## [Instructions for the task]
What is needed is an exact copy of the entries below, with the pictures left out.

[Collection entries]
=-=-=-=-=

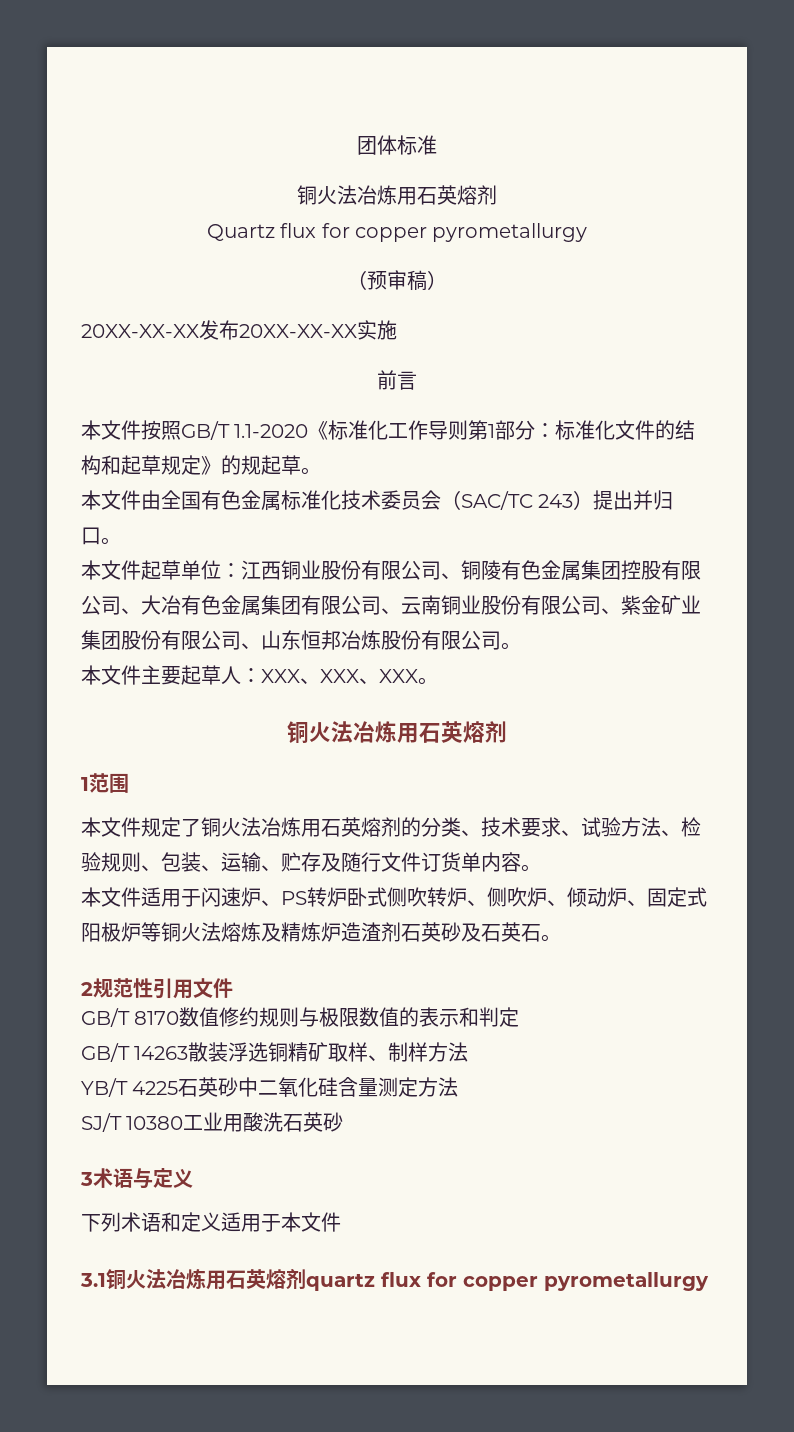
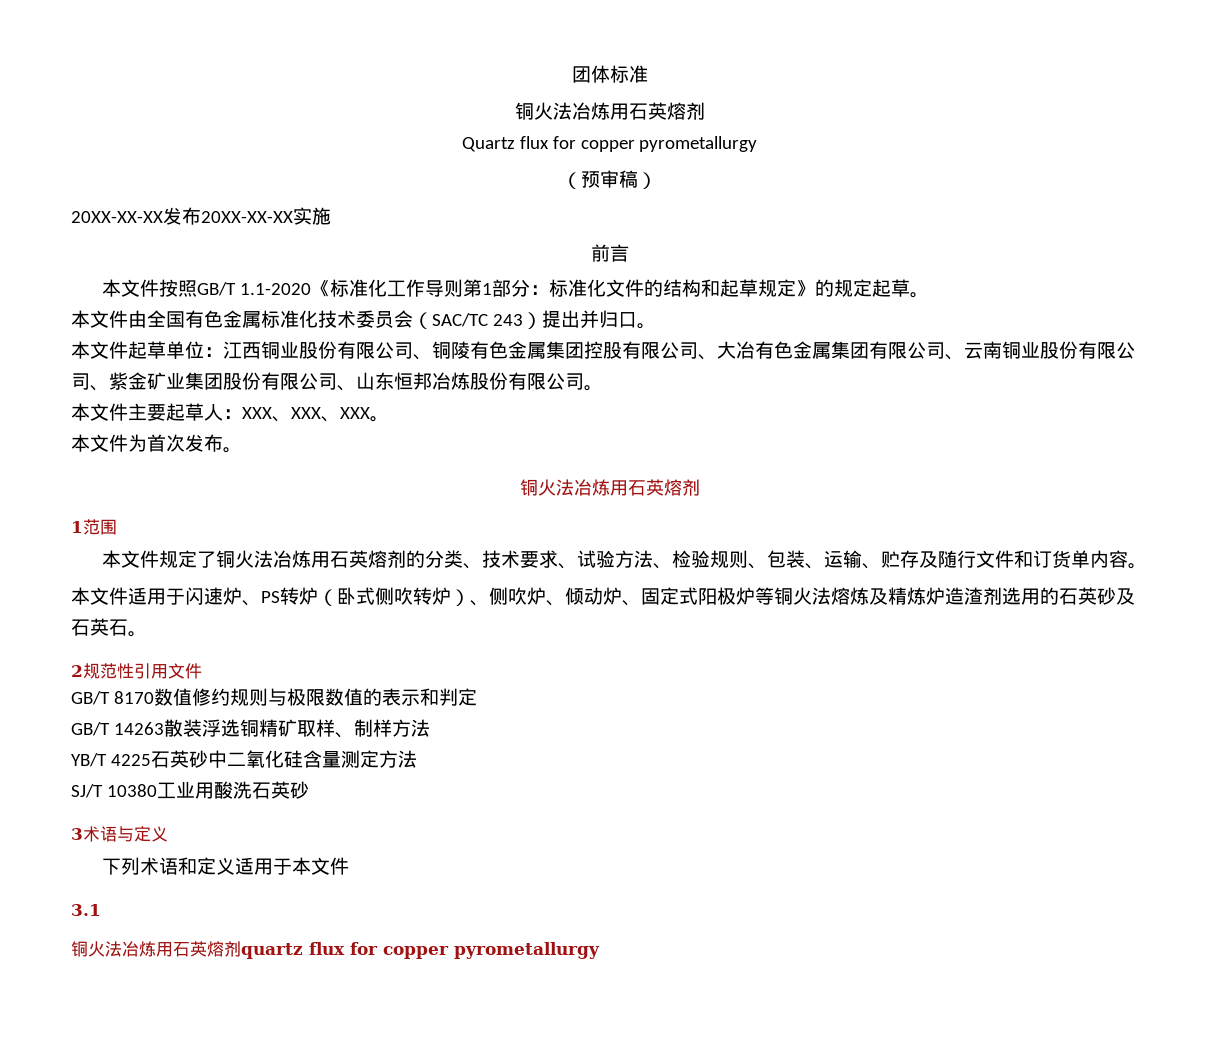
- 本文件按照GB/T 1.1-2020《标准化工作导则第1部分：标准化文件的结构和起草规定》的规起草。
+ 本文件按照GB/T 1.1-2020《标准化工作导则第1部分：标准化文件的结构和起草规定》的规定起草。
+ 本文件为首次发布。
- 本文件规定了铜火法冶炼用石英熔剂的分类、技术要求、试验方法、检验规则、包装、运输、贮存及随行文件订货单内容。
+ 本文件规定了铜火法冶炼用石英熔剂的分类、技术要求、试验方法、检验规则、包装、运输、贮存及随行文件和订货单内容。
- 本文件适用于闪速炉、PS转炉卧式侧吹转炉、侧吹炉、倾动炉、固定式阳极炉等铜火法熔炼及精炼炉造渣剂石英砂及石英石。
+ 本文件适用于闪速炉、PS转炉（卧式侧吹转炉）、侧吹炉、倾动炉、固定式阳极炉等铜火法熔炼及精炼炉造渣剂选用的石英砂及石英石。
- 3.1铜火法冶炼用石英熔剂quartz flux for copper pyrometallurgy
+ 3.1
+ 铜火法冶炼用石英熔剂quartz flux for copper pyrometallurgy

=-=-=-=-=

## [Answer for the task]
- 本文件按照GB/T 1.1-2020《标准化工作导则第1部分：标准化文件的结构和起草规定》的规起草。
+ 本文件按照GB/T 1.1-2020《标准化工作导则第1部分：标准化文件的结构和起草规定》的规定起草。
+ 本文件为首次发布。
- 本文件规定了铜火法冶炼用石英熔剂的分类、技术要求、试验方法、检验规则、包装、运输、贮存及随行文件订货单内容。
+ 本文件规定了铜火法冶炼用石英熔剂的分类、技术要求、试验方法、检验规则、包装、运输、贮存及随行文件和订货单内容。
- 本文件适用于闪速炉、PS转炉卧式侧吹转炉、侧吹炉、倾动炉、固定式阳极炉等铜火法熔炼及精炼炉造渣剂石英砂及石英石。
+ 本文件适用于闪速炉、PS转炉（卧式侧吹转炉）、侧吹炉、倾动炉、固定式阳极炉等铜火法熔炼及精炼炉造渣剂选用的石英砂及石英石。
- 3.1铜火法冶炼用石英熔剂quartz flux for copper pyrometallurgy
+ 3.1
+ 铜火法冶炼用石英熔剂quartz flux for copper pyrometallurgy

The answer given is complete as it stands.